ハロー!プロジェクトの楽曲レビューを中心に更新中。

第15回ハロプロ楽曲大賞'16

2016-12-06 22:04:56 | ハロプロ
 ハロプロ楽曲大賞なる賞が、毎年末に選ばれています。その年に発表されたハロプロ(ハロー!プロジェクト)関係楽曲のベストを、ファンたちの投票によって決めるという賞。ファンたちが、これぞ今年のベストと思う楽曲を1位から5位まで選び、ネットを通じて投票。その総数を競います。
 私の今年の投票を以下に記し、それぞれの楽曲についてコメントを付しました。

楽曲部門

1. 吉川友 「歯を食いしばれっっ!」


 一見電波ソング風の大森靖子楽曲。しかし歌詞を読むと印象はガラリと変わる。瞳の輝きの衰えを自覚しつつ、表面ではおちゃらけて、裏では歯を食いしばる、そんな詞の主人公が、吉川友の姿と重なって見える。
 モー娘。オーデの最終選考まで残りつつも落選、ソロとしてデビュー、アップフロント所属でありながら、狭義の「ハロプロ」には入れてもらえず「チーム負けん気」なんてくくりで呼ばれながらも、一人前線に立ち続ける吉川。そう、「諦めたことないもん!」と歌うとき、吉川は立ちあがりファイティングポーズをとっている!
 アイドルラップから、「あ~ん」や「あれっ?」、果てはバレバレバレバレの連打に至るまで、ときに無機質に、ときに息遣いも生々しく、吉川は大森の癖のある譜割を見事に歌いこなす。この曲が暗くならず、むしろ妙な明るさすら感じさせるのは、「かわいいのに」を「かわうぃ~いのに」と歌う吉川の「おどけ」があってこそだ。
 今年のハロプロ楽曲、文句なしのベスト。


2. こぶしファクトリー 「TEKI」

 「『辛夷其ノ壱』全曲レビュー, track 10~12」参照。


3. Buono! 「ソラシド ~ねえねえ~」

 「ドレミファソラシドのメロディをそのまま採用している曲=名曲」という法則がある(2016年、私によって提唱された)。ビートルズの「ハロー・グッバイ」しかり、B. B. クイーンズの「ドレミファだいじょーぶ」しかり。そしてこの曲も、「ドレミファソラシド」のメジャースケールを採用している。
 再始動からの武道館コンサートで盛り上がったのもつかの間、嗣永桃子の引退発表により活動終了が予想されるスーパーグループ、Buono!の最新シングルだ。
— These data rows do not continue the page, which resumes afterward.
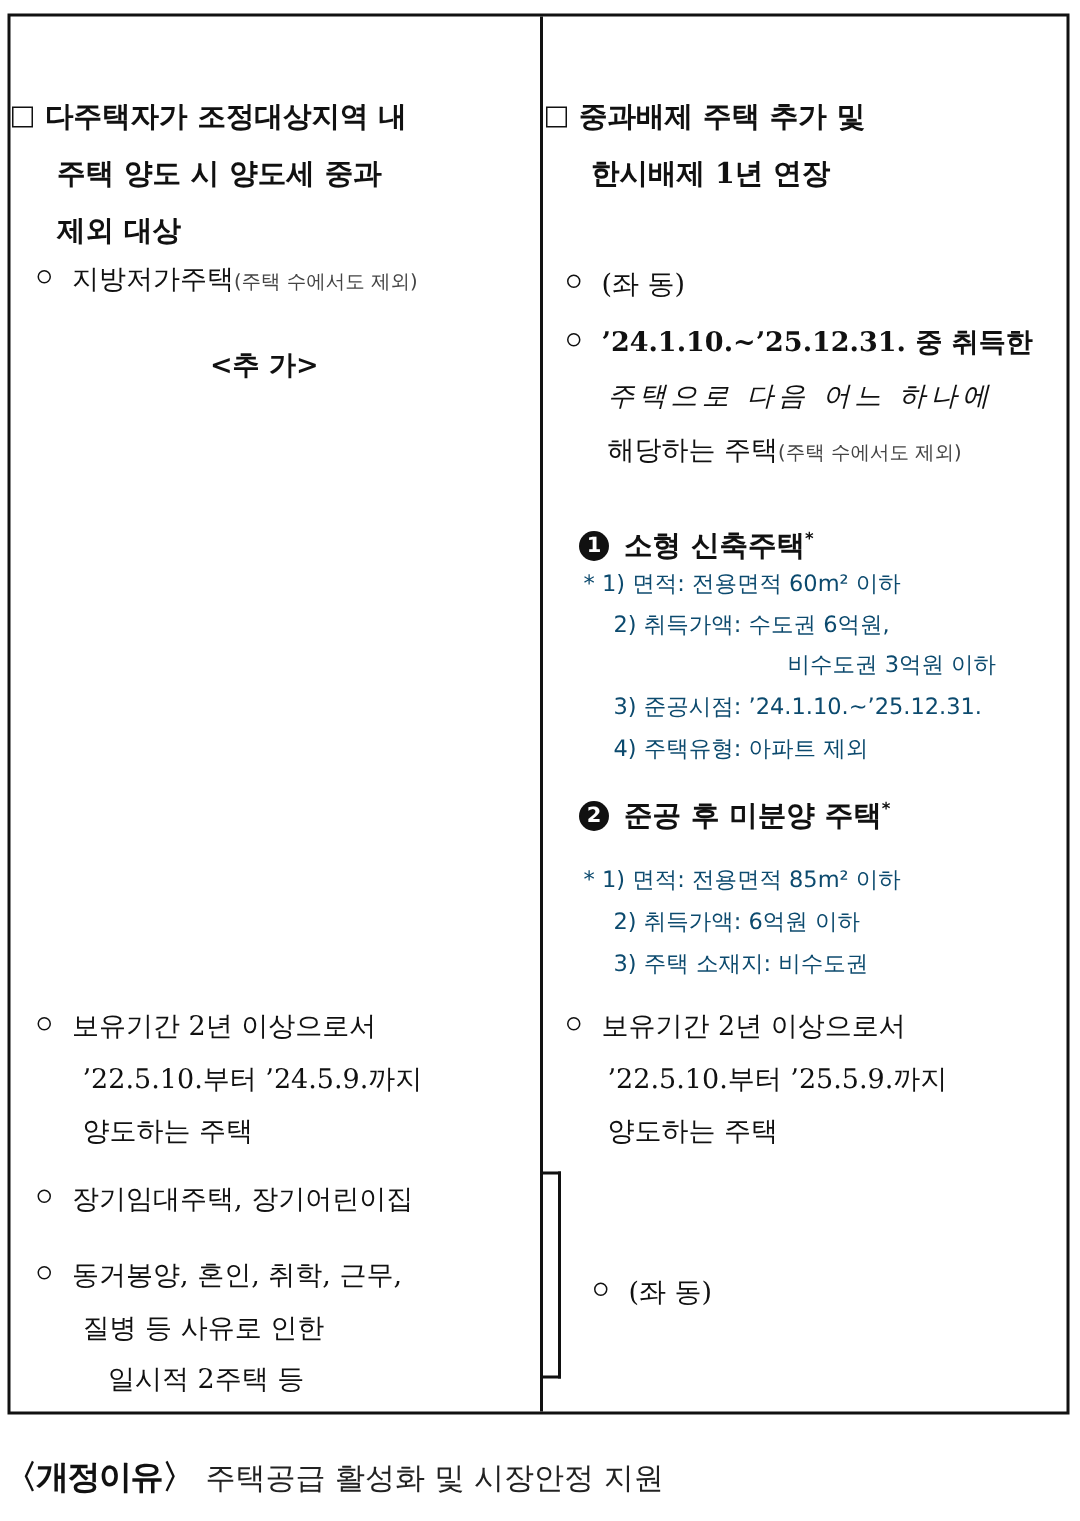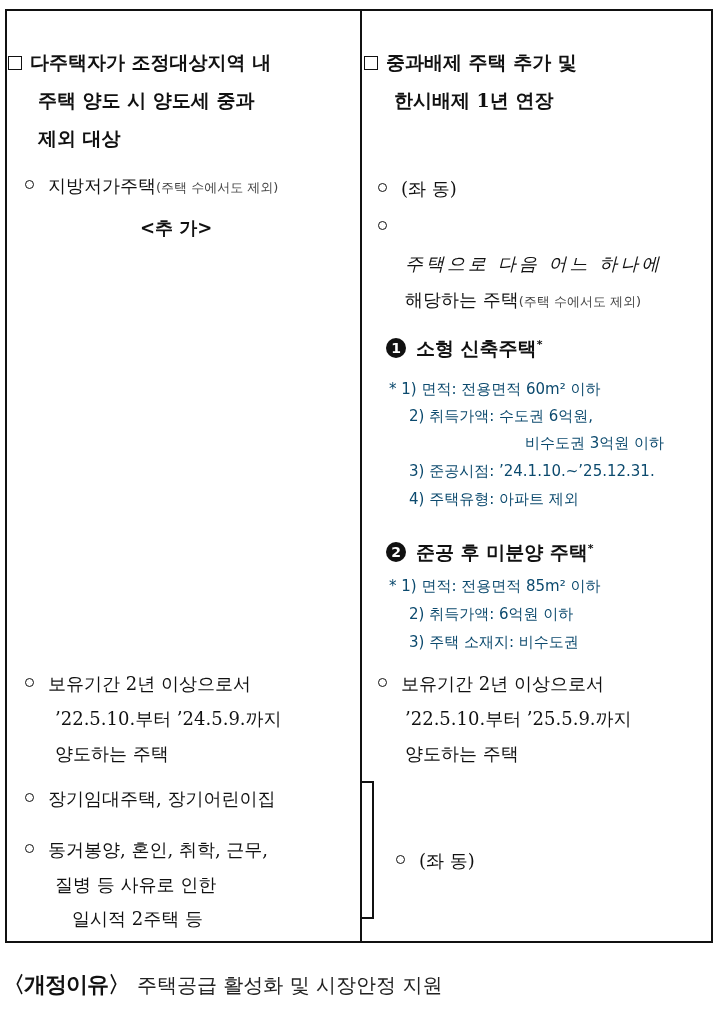--- a/index.html
+++ b/index.html
@@ -11,21 +11,21 @@
          border-bottom:2px solid #111; }
   .hdr .cell { position:absolute; top:0; height:26px; line-height:26px; text-align:center;
                font-weight:bold; font-size:19px; letter-spacing:12px; }
   .hdr .c1 { left:0; width:354px; }
   .hdr .c2 { left:356px; width:350px; }
   .vline { position:absolute; left:353px; top:0; bottom:0; width:2px; background:#111; }
   .abs { position:absolute; white-space:nowrap; }
   .t19 { font-size:19px; }
   .t18 { font-size:18px; }
   .t16 { font-family:"DejaVu Sans", sans-serif; font-size:15px; color:#0c4a6e; }
-  .b { font-weight:bold; }
+  .b { font-weight:bold;margin-top:15px; }
   .sans { font-family:"DejaVu Sans", sans-serif; }
   .sq { display:inline-block; width:14px; height:14px; border:1.5px solid #111; vertical-align:-1px; margin-right:8px; box-sizing:border-box; }
   .circ { display:inline-block; width:9px; height:9px; border:1.5px solid #111; border-radius:50%; vertical-align:3px; margin-right:14px; box-sizing:border-box; }
   .small-gray { font-size:13px; color:#444; font-family:"DejaVu Sans", sans-serif; }
   .num-badge { display:inline-block; width:20px; height:20px; border-radius:50%; background:#111; color:#fff;
                font-family:"DejaVu Sans", sans-serif; font-size:14px; font-weight:bold; text-align:center; line-height:20px; margin-right:10px; vertical-align:2px; }
   .bracket { position:absolute; left:360px; top:781px; width:14px; height:138px;
              border-top:2px solid #111; border-right:2px solid #111; border-bottom:2px solid #111; box-sizing:border-box; }
   .footer { position:absolute; left:3px; top:970px; font-size:22px; white-space:nowrap; }
   .footer .lbl { font-family:"DejaVu Sans", sans-serif; font-weight:bold; font-size:22px; letter-spacing:-1px; }
@@ -67,37 +67,37 @@
 
 <div class="abs t19 b" style="left:364px;top:50px;">
   <span class="sq"></span><span>중과배제 주택 추가 및</span>
 </div>
 <div class="abs t19 b" style="left:394px;top:88px;">한시배제 1년 연장</div>
 
 <div class="abs t18" style="left:378px;top:177px;">
   <span class="circ"></span><span>(좌 동)</span>
 </div>
 <div class="abs t18" style="left:378px;top:216px;">
-  <span class="circ"></span>
+  <span class="circ"></span><span class="b">’24.1.10.~’25.12.31. 중 취득한</span>
 </div>
 <div class="abs t18" style="left:405px;top:252px;letter-spacing:3px;font-style:italic;">주택으로 다음 어느 하나에</div>
 <div class="abs t18" style="left:405px;top:288px;">
   <span>해당하는 주택</span><span class="small-gray">(주택 수에서도 제외)</span>
 </div>
 
 <div class="abs t19 b sans" style="left:386px;top:336px;">
   <span class="num-badge">1</span><span>소형 신축주택</span><sup style="font-size:11px;">*</sup>
 </div>
 <div class="abs t16" style="left:389px;top:380px;">* 1) 면적: 전용면적 60m² 이하</div>
 <div class="abs t16" style="left:409px;top:407px;">2) 취득가액: 수도권 6억원,</div>
 <div class="abs t16" style="left:525px;top:434px;">비수도권 3억원 이하</div>
 <div class="abs t16" style="left:409px;top:462px;">3) 준공시점: ’24.1.10.~’25.12.31.</div>
 <div class="abs t16" style="left:409px;top:490px;">4) 주택유형: 아파트 제외</div>
 
-<div class="abs t19 b sans" style="left:386px;top:540px;">
+<div class="abs t19 b sans" style="left:386px;top:516px;">
   <span class="num-badge">2</span><span>준공 후 미분양 주택</span><sup style="font-size:11px;">*</sup>
 </div>
 <div class="abs t16" style="left:389px;top:577px;">* 1) 면적: 전용면적 85m² 이하</div>
 <div class="abs t16" style="left:409px;top:605px;">2) 취득가액: 6억원 이하</div>
 <div class="abs t16" style="left:409px;top:633px;">3) 주택 소재지: 비수도권</div>
 
 <div class="abs t18" style="left:378px;top:672px;">
   <span class="circ"></span><span>보유기간 2년 이상으로서</span>
 </div>
 <div class="abs t18" style="left:405px;top:707px;text-align:center;">’22.5.10.부터 ’25.5.9.까지</div>

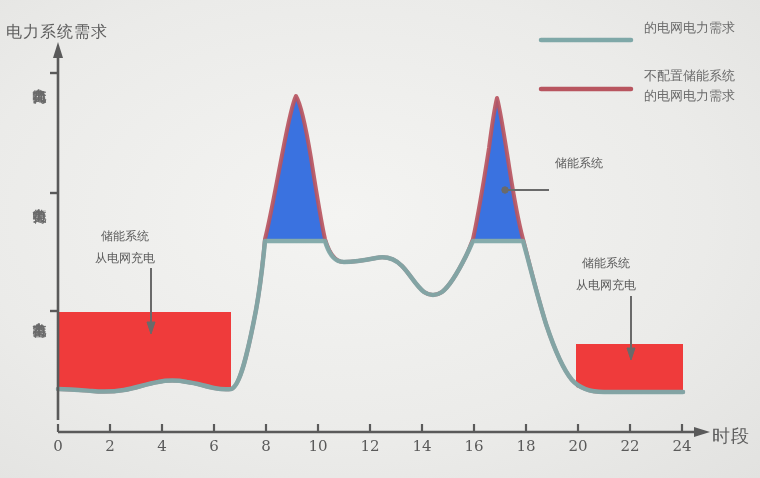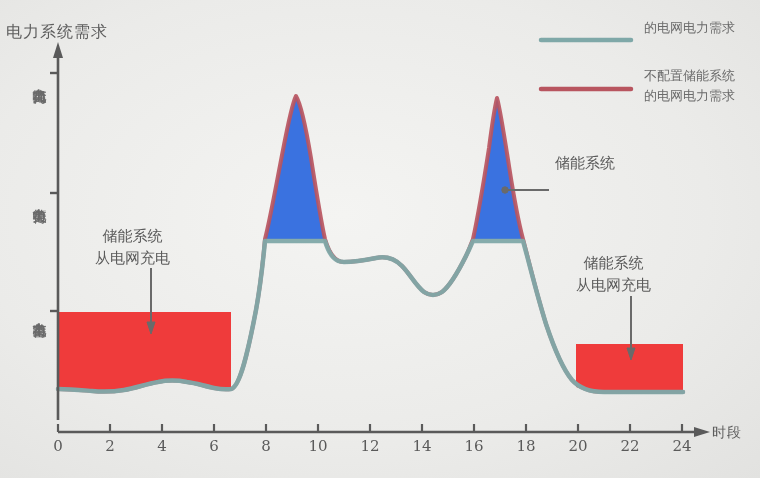--- a/index.html
+++ b/index.html
@@ -14,38 +14,38 @@
     content:"";position:absolute;inset:0;
     background:radial-gradient(ellipse at 45% 45%, #f4f4f2 0%, #ebebe9 62%, #e2e2e0 100%);
     pointer-events:none;
   }
   svg{position:absolute;left:0;top:0;}
 
   .axis-title{
     position:absolute;color:#5d5d5d;font-size:16px;letter-spacing:1px;white-space:nowrap;
   }
   #ytitle{left:6px;top:22px;}
-  #xtitle{left:712px;top:424px;font-size:14px;}
+  #xtitle{left:712px;top:424px;font-size:18px;}
 
   .ylab{
     position:absolute;width:22px;color:#6a6a6a;font-size:14px;line-height:17px;
     text-align:center;letter-spacing:0px;
     writing-mode:vertical-rl;text-orientation:upright;white-space:nowrap;
   }
   #ylab-peak{left:26px;top:78px;}
   #ylab-mid{left:26px;top:198px;}
   #ylab-base{left:26px;top:312px;}
 
   .ticklab{
     position:absolute;color:#5a5a5a;font-size:15px;text-align:center;width:26px;
     font-family:"DejaVu Serif","Liberation Serif",serif;
   }
 
   .anno{
-    position:absolute;color:#5a5a5a;font-size:15px;line-height:22px;white-space:nowrap;
+    position:absolute;color:#5a5a5a;font-size:12px;line-height:22px;white-space:nowrap;
     text-align:center;
   }
   #anno-charge1{left:95px;top:225px;}
   #anno-discharge{left:555px;top:152px;text-align:left;}
   #anno-charge2{left:576px;top:252px;}
 
   .leg-text{
     position:absolute;color:#6b6b6b;font-size:13px;line-height:20px;white-space:nowrap;
   }
   #leg1{left:644px;top:18px;}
期せずして津野米咲楽曲が二曲続いてランクインする運びとなった。
 初期からBuono!のプロデュースを手掛けてきた西川進が、トレードマークのギブソンSGを手に、クリーム風のロックギターを重ねてゆく。
 ハロプロを代表する歌唱メンである鈴木愛理・夏焼雅・嗣永桃子のボーカルは、円熟の極みに達しており、もはや老舗の安心感すら覚える。曲のラストを飾る鈴木のロングトーンが、Buono!という不世出のグループの、そしてハロプロの一つの時代の、終わりを告げながら消えてゆく。
 

4. こぶしファクトリー 「This is 運命 (こぶし 2016 Ver.)」

 カバーやリミックスをランキングに入れるつもりはなかった。しかし、この曲は特別だ。
 こぶしファクトリーの1stアルバムの初回限定付録、『こぶしカバーズ其ノ壱』に収録の、メロン記念日のカバー曲。同じハロプロのグループの楽曲なのだから、同じオケにのせて、メンバーの歌だけ録りなおせばそれで済む。実際、同アルバムの他の収録曲はそうしている。それなのに、この曲だけなぜか、オケを録り直している。しかもベースは村井研次郎、ドラムスはJOE。つまり、SEX MACHINGUNSのリズム隊をそのままひっぱってきて演奏させている(ちなみにメロン記念日の原曲では、ベースにキタダマキ、ドラムにそうる透)。特に大きくアレンジが変わっているわけでもないのに、この気合の入れよう。謎だ。
 こぶしファクトリーはこの曲をライブの定番として歌っており、もはや十八番になっている。今年の7月、「アイドル横丁」ライブで、こぶしファクトリーがこの曲を演るのを観ていた。ふと振り返ると、横浜の雲ひとつない晴天をバックに、たくさんのオタクさんが、いい笑顔でジャンプしていた。今年イチ、美しい光景だった。


5. カントリー・ガールズ 「どーだっていいの」

 エルヴィス・プレスリー「監獄ロック」のイントロに、カール・パーキンス「ハニー・ドント」のメロ。ロカビリーの名曲2曲を足して割った、作曲者中島卓偉の趣味全開の一曲だ。バックでは鈴木俊介がグレッチを抱えてブライアン・セッツァーになりきる。
 そんなオケにのせて森戸が叫ぶ! 船木が叫ぶ! その後はメンバーが入り乱れての大シャウト大会だ。中でも注目に値するのは船木。声質が曲とベストマッチ、かわいらしい見た目に似合わぬロックンローラーっぷりを見せつけてくれる。
「どうでもいいことはどーだっていいの」というトートロジー。これこそロックだ!